Catholic’ fridge symbolizes unity in combined parish

By Anglican Journal
Published June 1, 2003

Rev. Jamie Howison stands in front of the joint Anglican-Lutheran fridge in the kitchen of St. Stephen and St. Bede, Winnipeg.

Winnipeg

I can’t begin to count the number of times over the past year that I have had to explain what it means to be the Church of St. Stephen and St. Bede in Winnipeg: an Anglican and Lutheran worshipping community.
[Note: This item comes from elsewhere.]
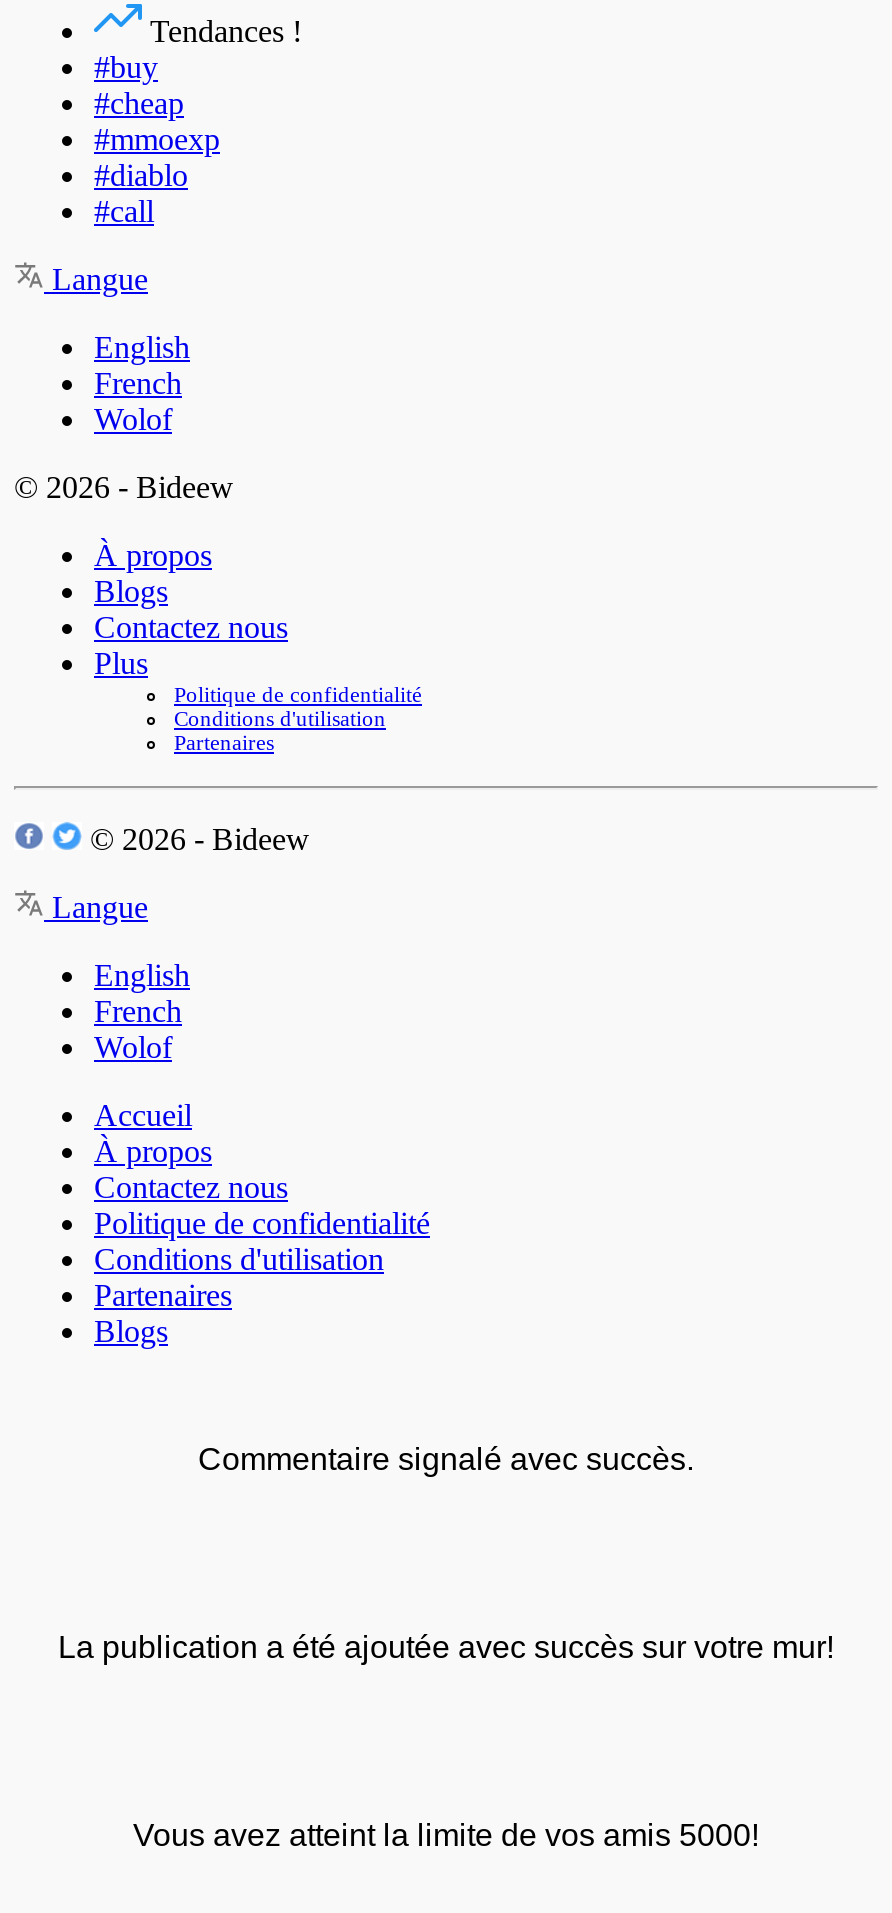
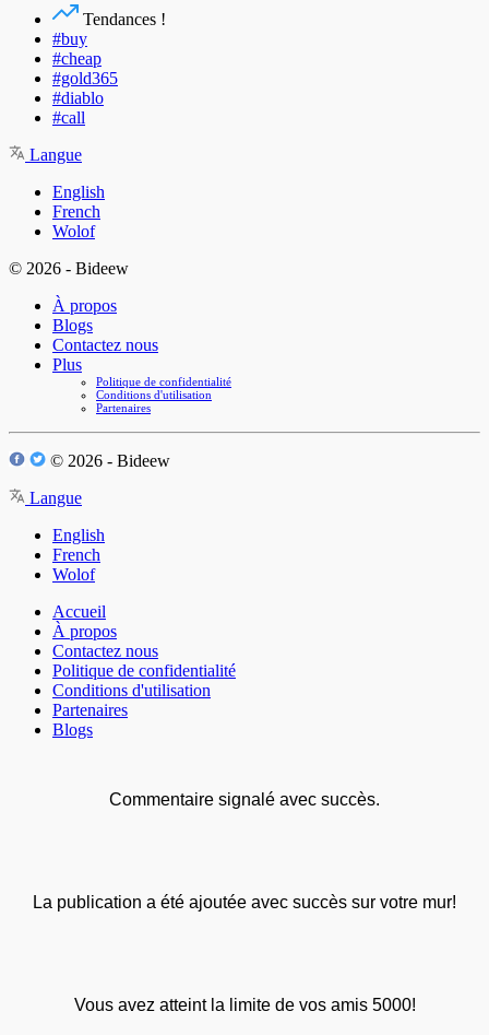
[94,122,220,156] #mmoexp -> [52,69,118,87] #gold365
I’ve made countless explanations, yet really gotten only two basic kinds of response: “I don’t think that could ever work in my parish,” or “wow, that makes a lot of sense to me.” Oddly, it is often people who have little tie to a traditional church community who make the latter response, while church folk tend to see it as a good idea for ? well, for someone else.
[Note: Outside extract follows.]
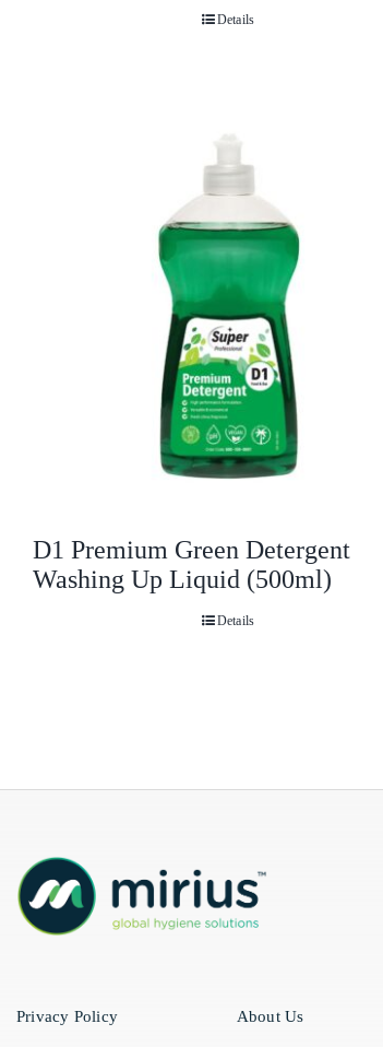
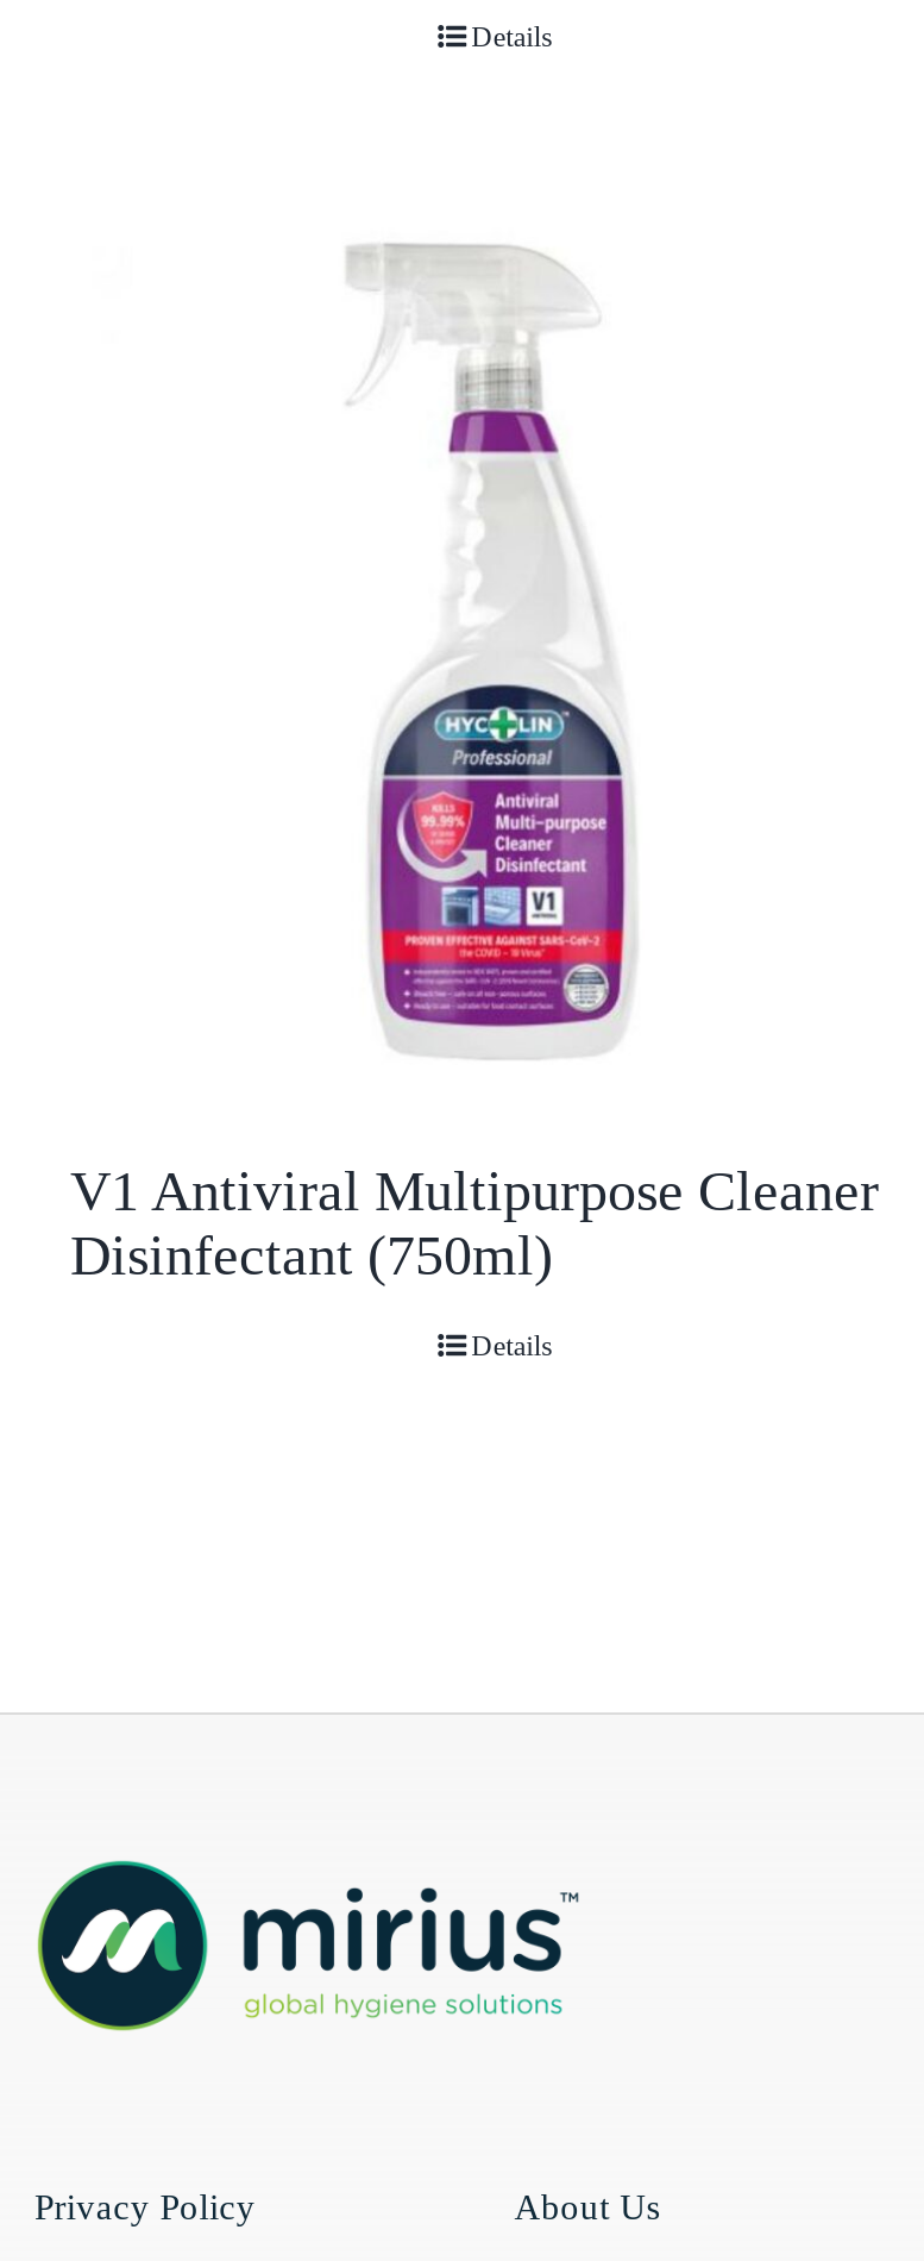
[157,116,301,485] [image] -> [344,242,653,1058] [image]
[33,535,350,593] D1 Premium Green Detergent | Washing Up Liquid (500ml) -> [70,1160,879,1286] V1 Antiviral Multipurpose Cleaner | Disinfectant (750ml)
In our context, it has been a good idea. This is partly because the two founding congregations already had a 30-year relationship in a shared building (including a five-year experience of shared worship and Christian education), but that doesn’t tell the whole story. What many Anglicans don’t realize is the common ground that exists between an Anglican parish that celebrates weekly eucharist using the Book of Alternative Services and a Lutheran congregation that uses the Lutheran Book of Worship for its weekly communion services. The sacramental and liturgical threads tying St. Bede’s to St. Stephen’s were more numerous than those tying us to a neighbouring Anglican parish that alternates between eucharist and matins, using exclusively the liturgies of the Book of Common Prayer.
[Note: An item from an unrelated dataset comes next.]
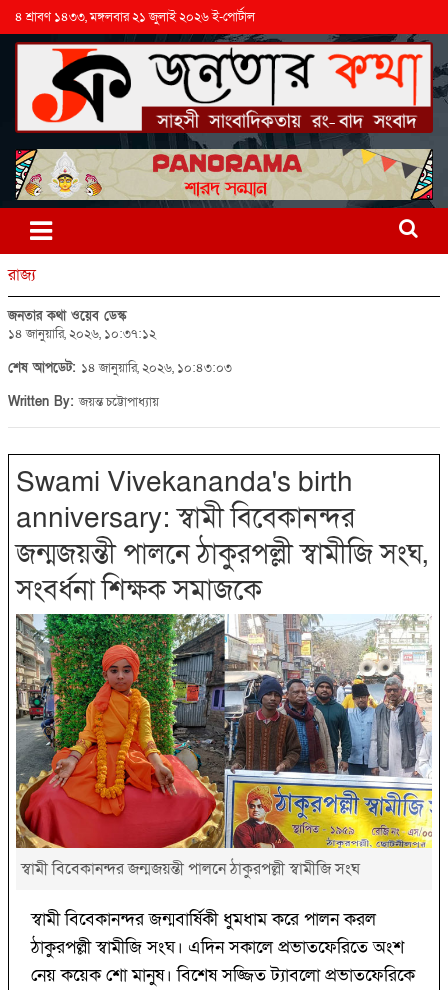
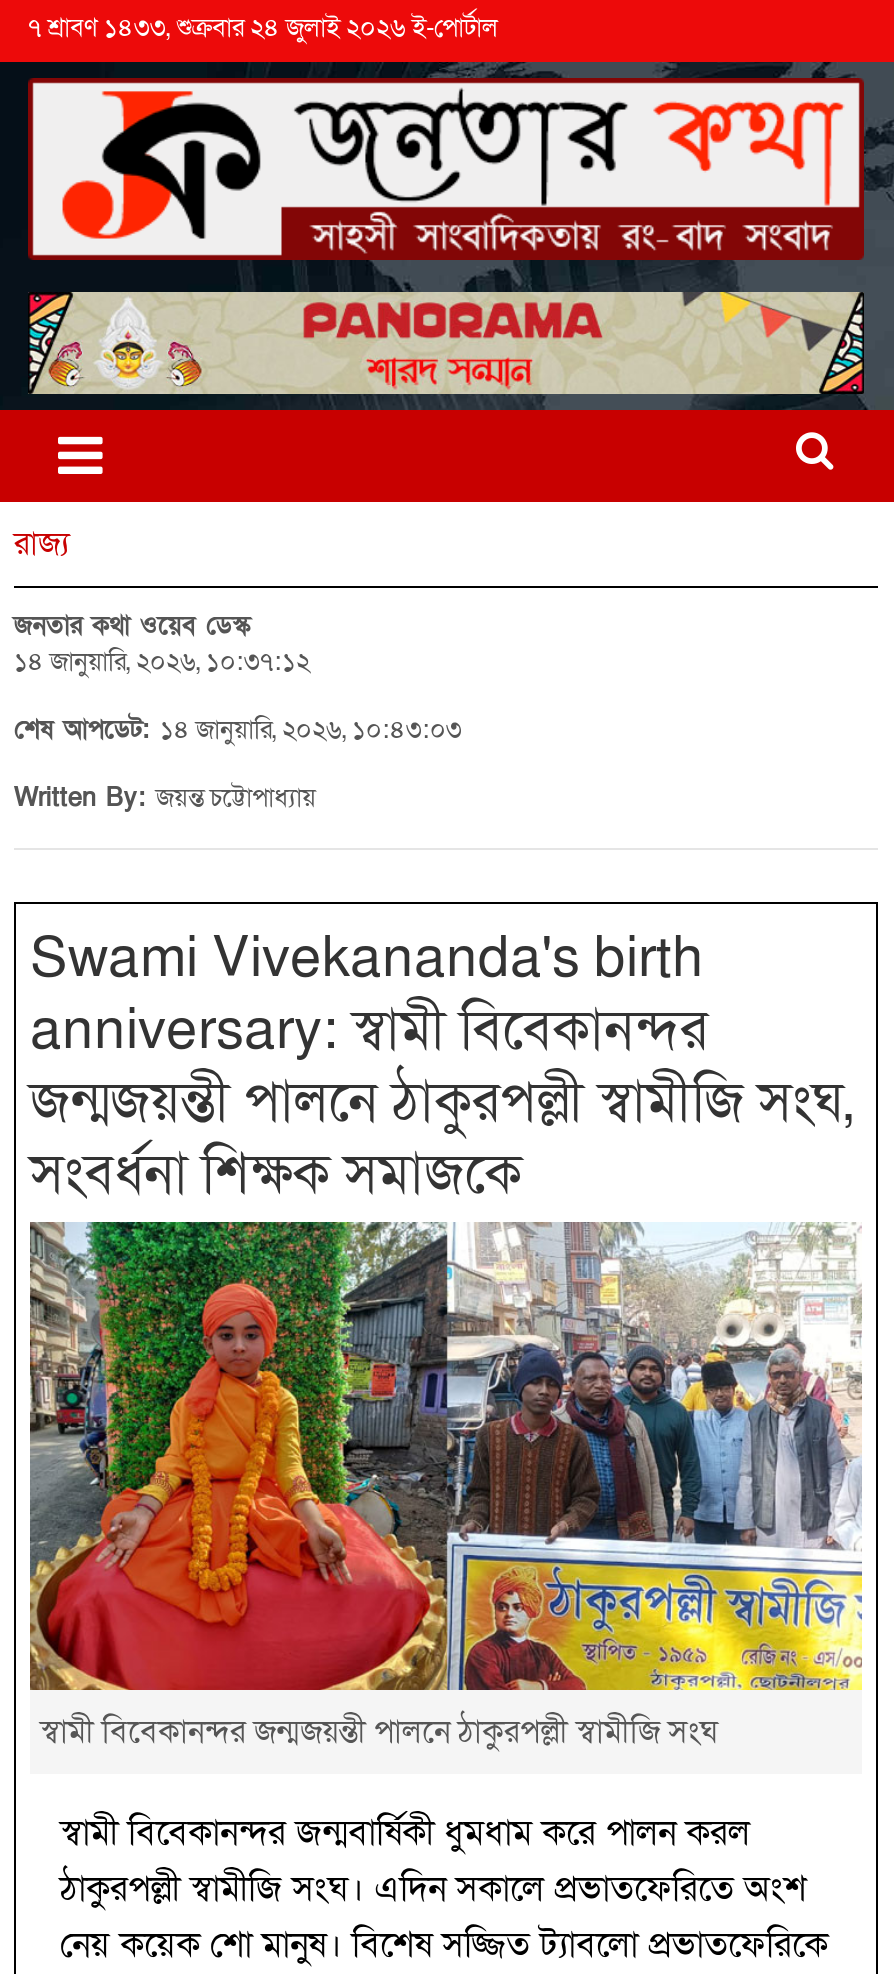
[15,8,255,26] ৪ শ্রাবণ ১৪৩৩, মঙ্গলবার ২১ জুলাই ২০২৬ ই-পোর্টাল -> [28,10,498,46] ৭ শ্রাবণ ১৪৩৩, শুক্রবার ২৪ জুলাই ২০২৬ ই-পোর্টাল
And so, Sunday by Sunday, we alternate happily and comfortably between a basic Lutheran communion liturgy and the BAS contemporary rite. Where they differ, they tend to be complimentary, each shining interesting and colourful light on the other. I have to confess that as an Anglican priest called to provide liturgical leadership to this shared ministry, I have been somewhat shy in making changes in how we worship with our Lutheran texts; far more shy than I have been in shaping our use of the Anglican liturgy. A year in, however, and between my familiarity with the Lutheran rite and the high level of congregational trust, this has begun to shift to a more balanced place. Of course, that should not be a great surprise, for any marriage takes time to mature and to deepen in trust and comfort. And this is just our first anniversary; for newlyweds, we are doing just fine.

As a sacramental church, we look for effective signs of our union. Oddly, the strongest “sacrament” of our union is found not in our worship space, but in our kitchen. For years, our double-sized fridge with its two sliding-glass doors had two sides, the Anglican side and the Lutheran side, holding Anglican cream and Lutheran pickles and only occasionally an ecumenical cake. Down the counter a few metres were the separate Anglican and Lutheran coffee cupboards, containing different coffee brands and cookie packages (it is probably just a matter of taste, but the Anglicans had better coffee, while the Lutherans were much more adventurous cookie purchasers). We now have a very catholic fridge, in which everything belongs to all. Even better, our shared coffee cupboard stands side by side with an equally ecumenical, and particularly well-stocked, cookie and snack cupboard. This is the fruit of the Waterloo Declaration at its most immediate.

That the Church of St. Stephen and St. Bede (where the primate, Archbishop Michael Peers, was once rector) works is thanks to the courage of two congregations which, after thirty years of living parallel lives, realized that the most promising and enlivening future lay in forging a life together. We are not a strategy for congregational survival, nor are we a one-size-fits-all template for the church of the future. We are instead one very local example of where the Spirit can lead when a community decides that it is time to wonder about possible futures beyond this budget or that book or this established habit.

Besides, it is rather nice to not have to worry that I might be putting Lutheran cream into my Anglican coffee.

Rev. Jamie Howison is the pastor of the Church of St. Stephen and St. Bede in Winnipeg.